# "Bombing" my House. What precautions to take?



## Leighfost (Feb 23, 2011)

Hey there,

Im planning to bomb my house and wanted to be sure I took enough procautions were the fish are concerned. 
I plan to cover the tank with a large black trash bag then over the top i'm going to but a sheet as well. I will also be turning off the power to the tank.(rena filter, and powerhead mainly. will keep the heater turned on?)

Is there anything else I should do to keep my fish safe?

Thanks a bunch!


----------



## jordanroda (May 4, 2006)

run a pump with a air stone & run your pump from outside the house with a real loooooooong airline hose :zz:


----------



## Leighfost (Feb 23, 2011)

thats a good point. I didnt even think of the oxygen levels. I wonder... what is the time frame on that?


----------



## Flippercon (Mar 5, 2011)

Make sure you remove the filters and keep feeding oxygen to them so you don't lose bb. You are going to be a couple of hours with no flow to the bb so it can go anaerobic and that can harm your fish once the filter is restarted.


----------



## xxbenjamminxx (Jan 22, 2011)

I know by us they make these tablets that are meant for minnow buckets that will fizz to provide oxygen for up to 8 hours. Maybe tossing a couple of them in there might help and still allow you to keep the tank top sealed up to prevent any contamination getting in there. Also i would take some duct tape and tape the plastic on top tightly just to be safe.


----------



## Leighfost (Feb 23, 2011)

Flippercon- Thanks for the good advice!

Ben- thank you too! Sadly i did not think to duct tape LOL. Good point. I wonder if I could leave my powerhead running?
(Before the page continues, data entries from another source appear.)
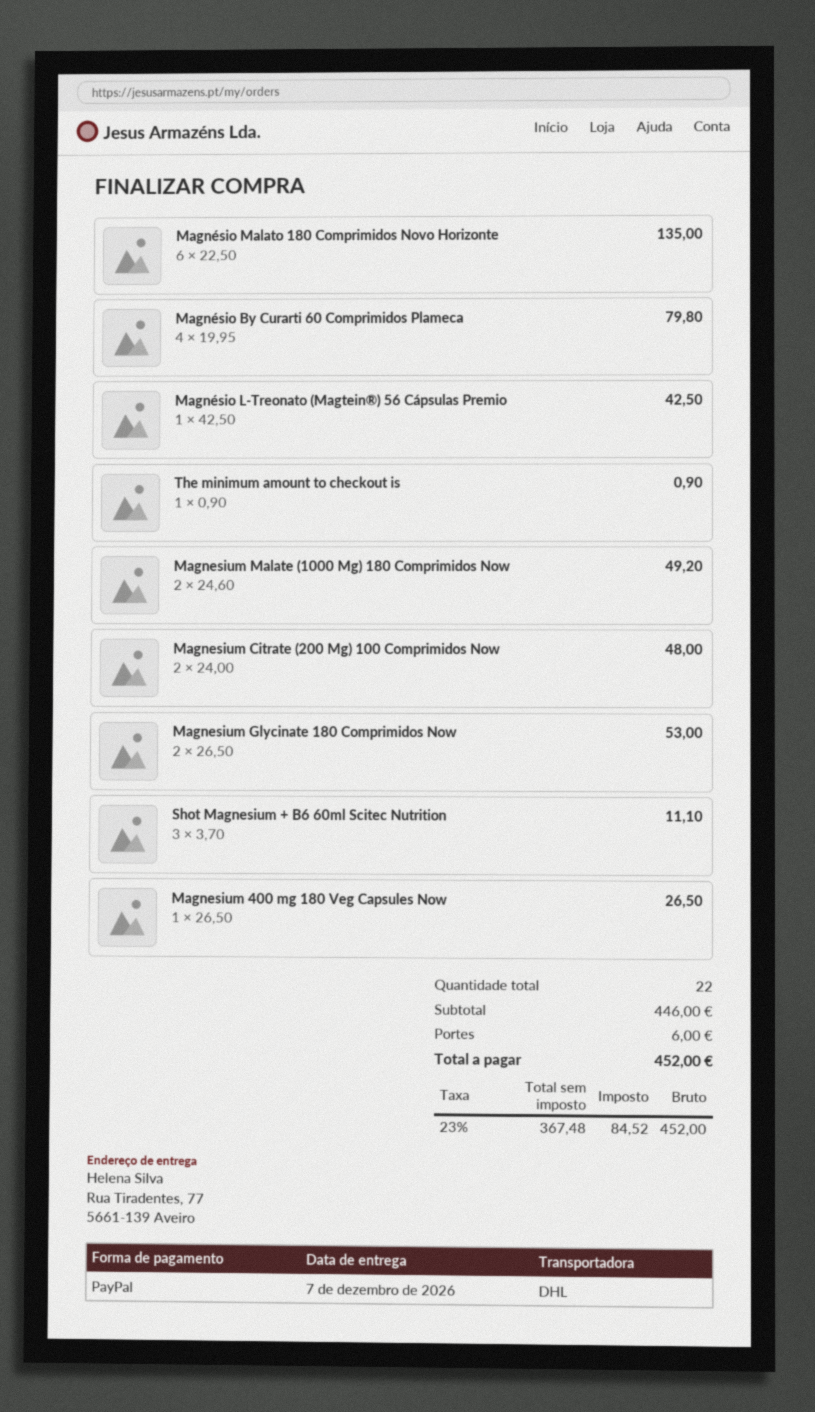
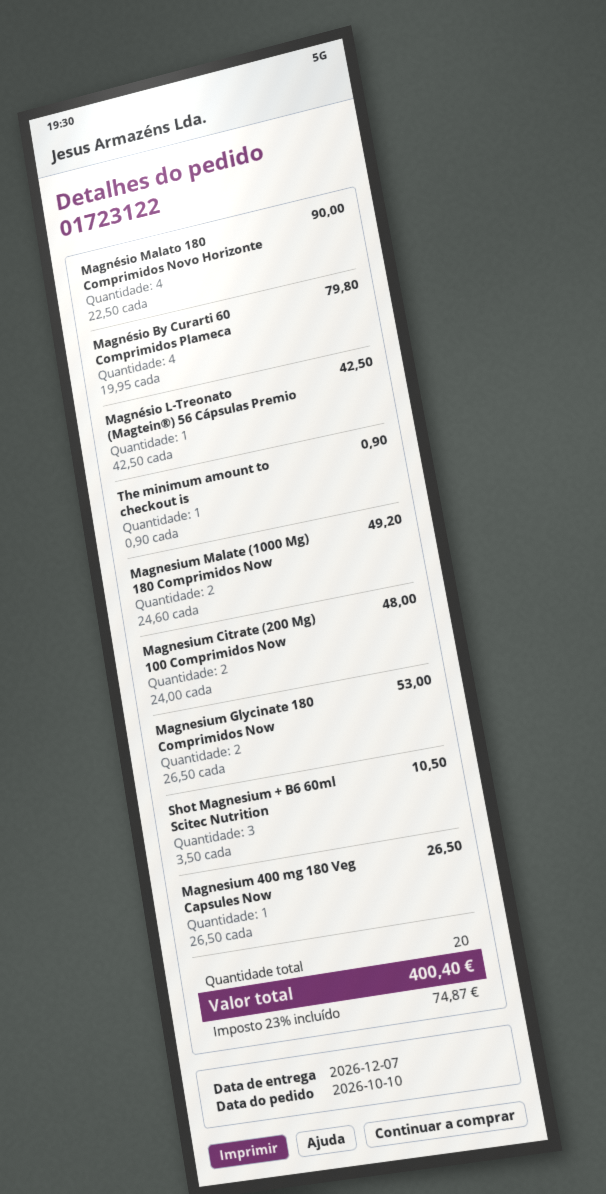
Magnésio Malato 180 Comprimidos Novo Horizonte: 6 x 22.50 = 135.00 -> 4 x 22.50 = 90.00
Shot Magnesium + B6 60ml Scitec Nutrition: 3 x 3.70 = 11.10 -> 3 x 3.50 = 10.50
total quantity: 22 -> 20
shipping: 6.00 -> none
tax: 23% = 84.52 -> 23% = 74.87
total: 452.00 -> 400.40

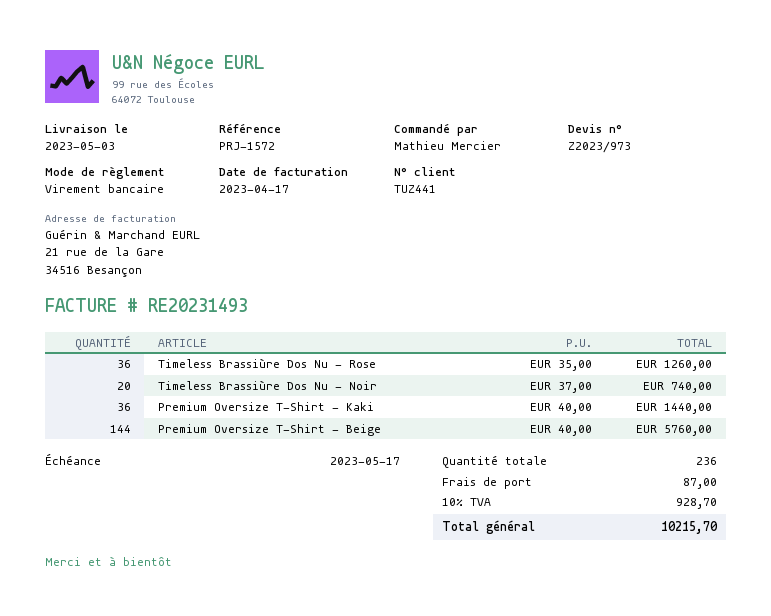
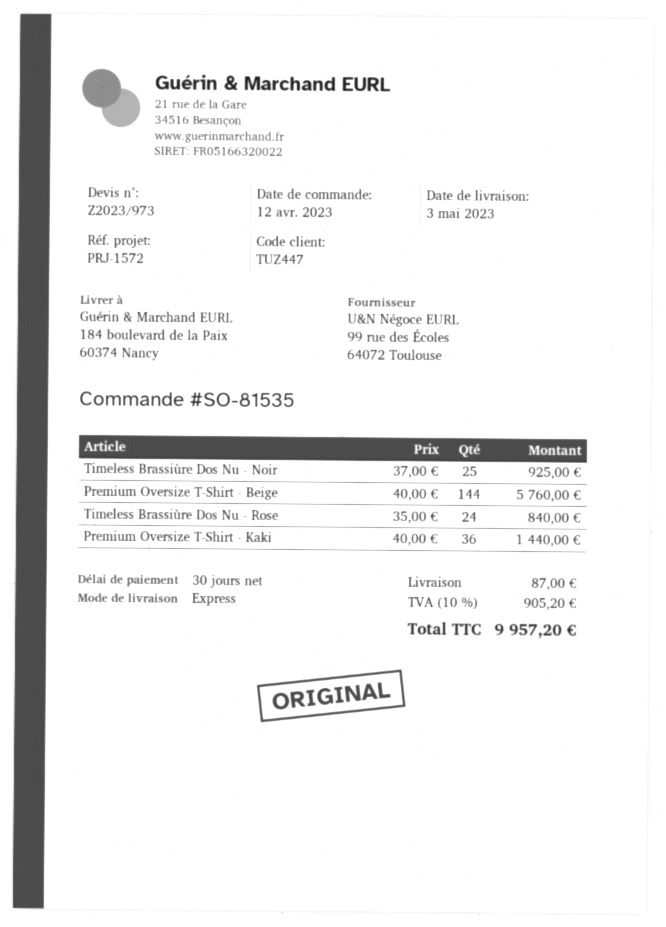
customer number: TUZ441 -> TUZ447
Timeless Brassiùre Dos Nu - Rose: 36 x 35.00 = 1260.00 -> 24 x 35.00 = 840.00
Timeless Brassiùre Dos Nu - Noir: 20 x 37.00 = 740.00 -> 25 x 37.00 = 925.00
tax: 10% = 928.70 -> 10% = 905.20
total: 10215.70 -> 9957.20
So that there is flow. Also, My rena is inside the stand with door that is closed. Maybe I should wrap it with trash bag too? Keep it safe?


----------



## Flippercon (Mar 5, 2011)

If you are not going to run your filter I would remove it just to be safe. keep it somewhere there is no chemicals preferably outside the houseand running with oxygen. Just in case something bad happens ,you still have a filter with bb so you don't have to start over. not to jinx but %#@* happens.


----------



## Leighfost (Feb 23, 2011)

Thanks for all the advice!

I dont think my hoses are long enough to work outside though... ugh! Maybe I shouldnt bomb the house LOL.


----------



## Flippercon (Mar 5, 2011)

You can always remove all the fish and put them in a bucket with oxygen. I would remove all the equipment then cover the tank as best as possible then bomb. Then I would do a 100% wc to be sure and reintroduce the fish .


----------



## frank1rizzo (Mar 14, 2005)

I have done this before a long time ago. (Parents wanted to bomb a new house we moved into because they found fleas)
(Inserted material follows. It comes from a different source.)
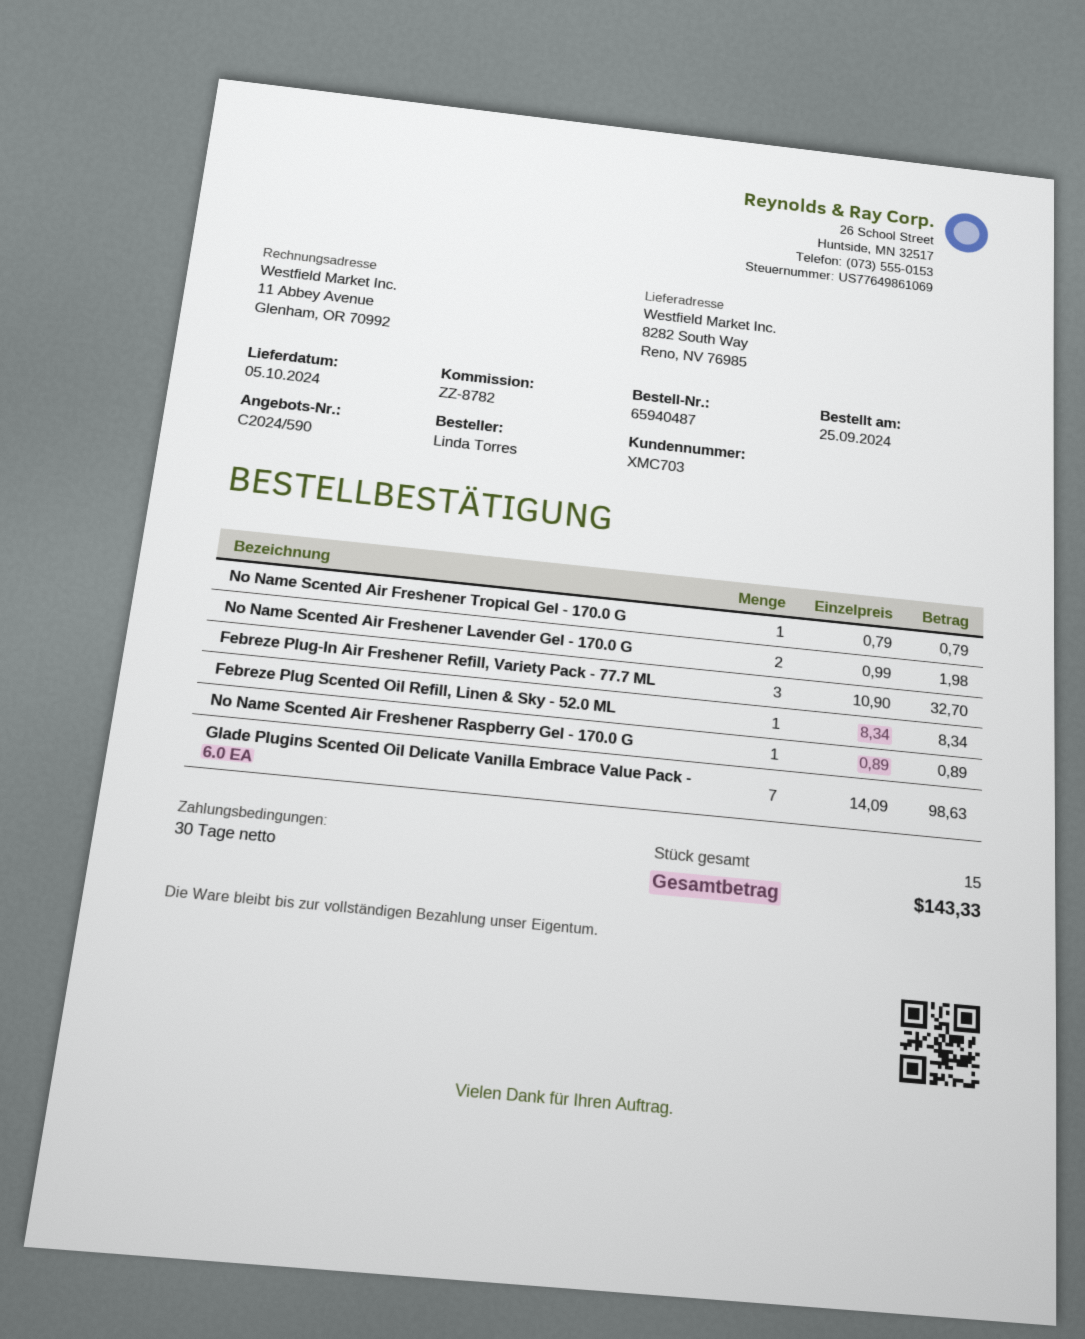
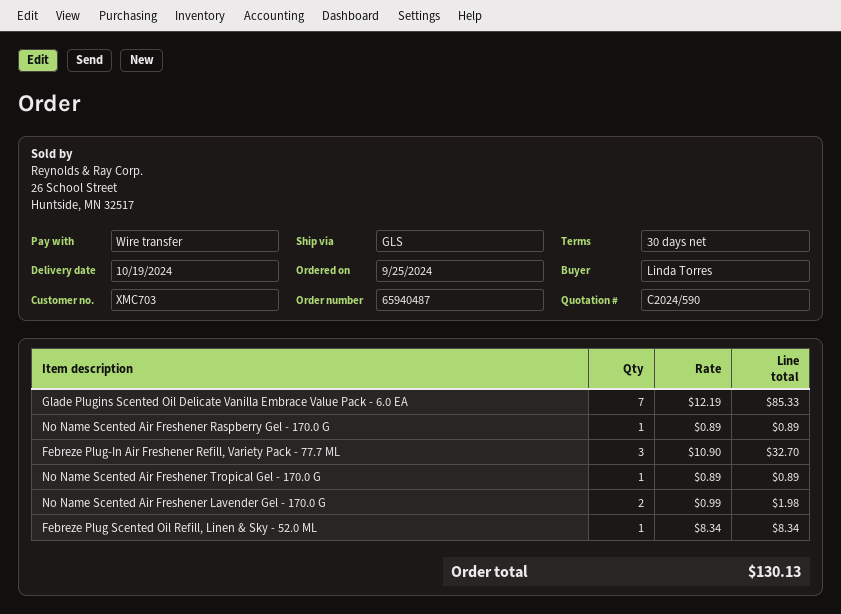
delivery date: 2024-10-05 -> 2024-10-19
No Name Scented Air Freshener Tropical Gel - 170.0 G: 1 x 0.79 = 0.79 -> 1 x 0.89 = 0.89
Glade Plugins Scented Oil Delicate Vanilla Embrace Value Pack - 6.0 EA: 7 x 14.09 = 98.63 -> 7 x 12.19 = 85.33
total: 143.33 -> 130.13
The tank is fine w/o movement for a few hours. You don't need to run hoses. If you have HOB filters, remove them, if you have canister filters, you can leave them.
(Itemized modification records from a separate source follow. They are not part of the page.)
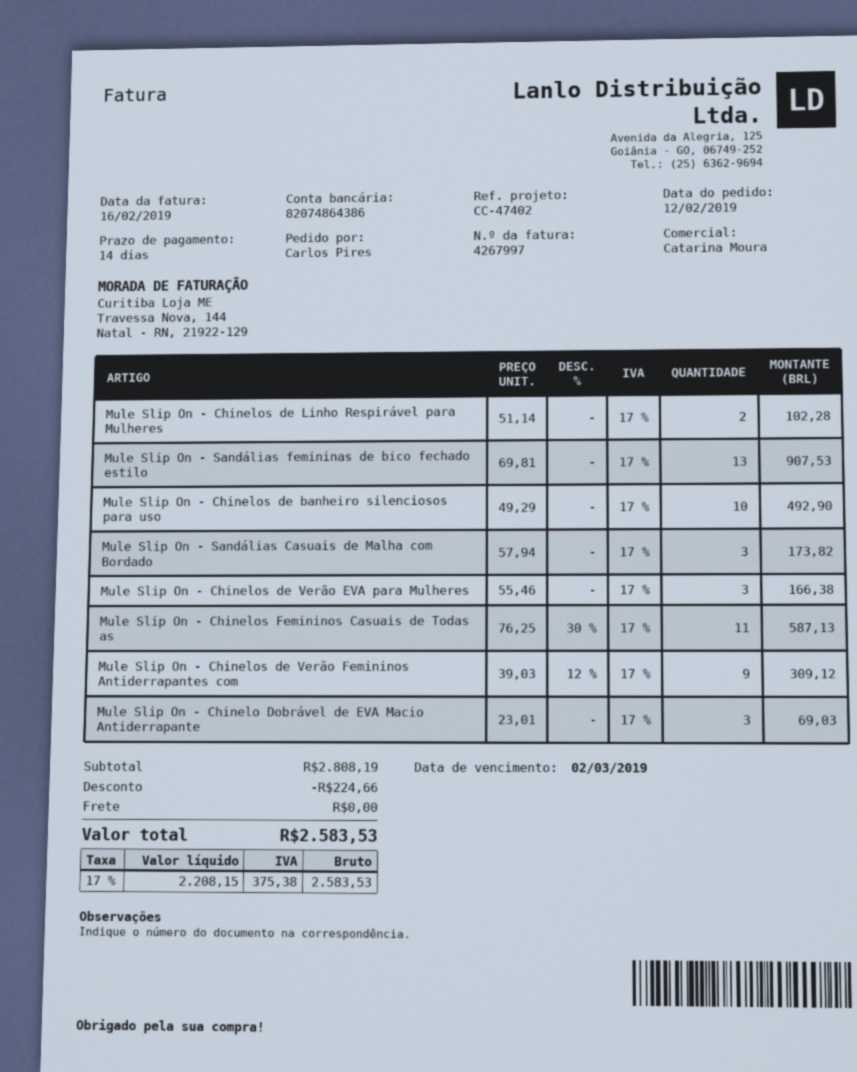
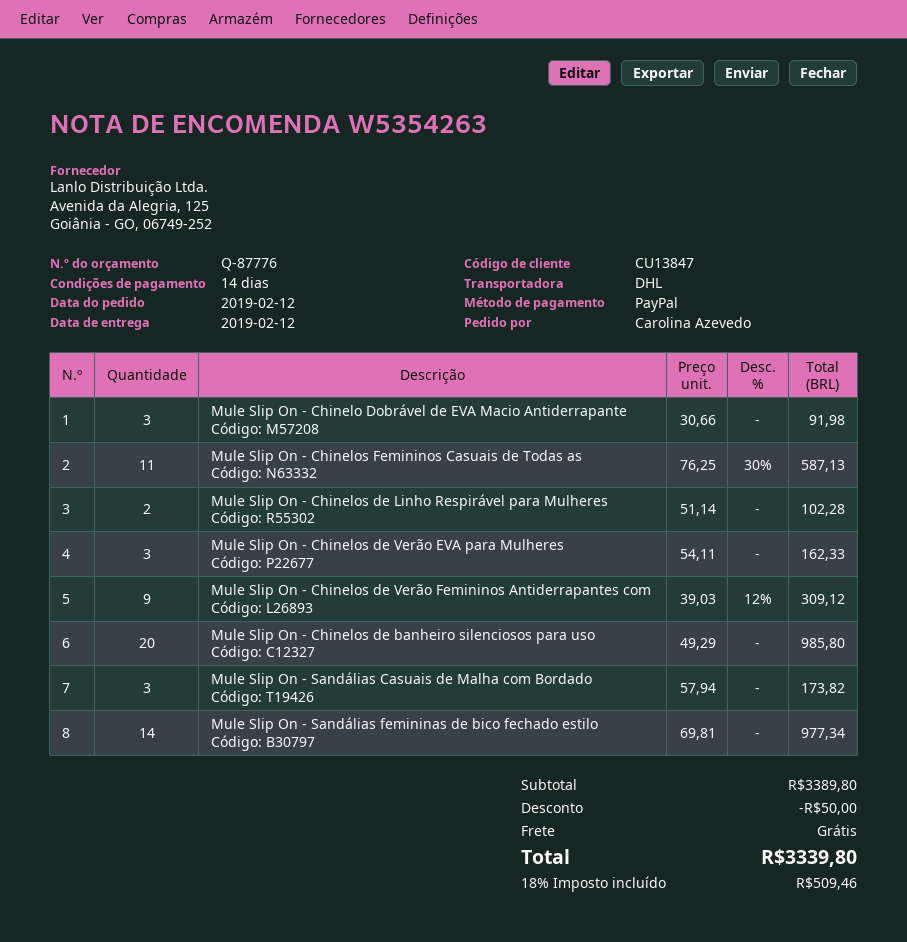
ordered by: Carlos Pires -> Carolina Azevedo
Mule Slip On - Sandálias femininas de bico fechado estilo: 13 x 69.81 = 907.53 -> 14 x 69.81 = 977.34
Mule Slip On - Chinelos de banheiro silenciosos para uso: 10 x 49.29 = 492.90 -> 20 x 49.29 = 985.80
Mule Slip On - Chinelos de Verão EVA para Mulheres: 3 x 55.46 = 166.38 -> 3 x 54.11 = 162.33
Mule Slip On - Chinelo Dobrável de EVA Macio Antiderrapante: 3 x 23.01 = 69.03 -> 3 x 30.66 = 91.98
subtotal: 2808.19 -> 3389.80
discount: 224.66 -> 50.00
tax: 17% = 375.38 -> 18% = 509.46
total: 2583.53 -> 3339.80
Cover the tank with a wet towel (almost dripping). And make sure to get the towel in there good if you have canister hoses going into the tank.

Remove nets/food, or anything else that may go into your tank from your cabinets.

That's it. :thumb:


----------



## PfunMo (Jul 30, 2009)

I think of the tank as if it were a box being shipped. Seal it and leave air space. Leave the powerhead running to move the water around and you will be good for at least a day. The powerhead adds some heat. Fish are shipped for much longer than that with the box totally sealed. If it is a 55 or larger, I would also unplug the heater as the water will stay warm enough for the 12-18 hours and it is better to be slightly cool than too warm. You will be getting no evaporative cooling while it is sealed.


----------



## RRasco (Aug 31, 2006)

I have bombs at my house which I've had for months and been planning to use. I'm too scared to do it though.


----------



## xxbenjamminxx (Jan 22, 2011)

Just wondering if you did go through with the bombing or not? If so how did it work out for you and what did you end up doing to protect your tank while doing it?
opcorn:


----------



## Anthraxx8500 (Feb 11, 2011)

umm my only question is what is so bad as to need bombs? cockroachs? fleas? ticks? unknown?!?! i KNOW there is other remedies u can use. IE natural bug repelents (that **** the exterminator guy uses on tv) carpet powders etc.. GL in w.e u choose.


----------



## matthew1884 (Jul 24, 2009)

I did this about 8 months ago I turned off all filters and air pumps and put towels and sheets over my tanks. I set the bombs as far away from the tanks as I could. the bombs I used took only 4 hours.

I went home and turned everything back on after airing the house out for about 20 minutes. everything was fine I had 15 tanks at the time and did not loose any fish.

Do not worry about the oxygen levels sometime power outage last longer than 4 hours.

like some others said to put an air pump outside I could not do that because of the 15 tanks.


----------



## kingdave (Mar 9, 2007)

Is bombing the only way to remove the pest that you are targeting? Many pests can be eliminated using other methods of pesticide application. If you can tell me more, I might be able to point you in the right direction as I have some experience in this area.


----------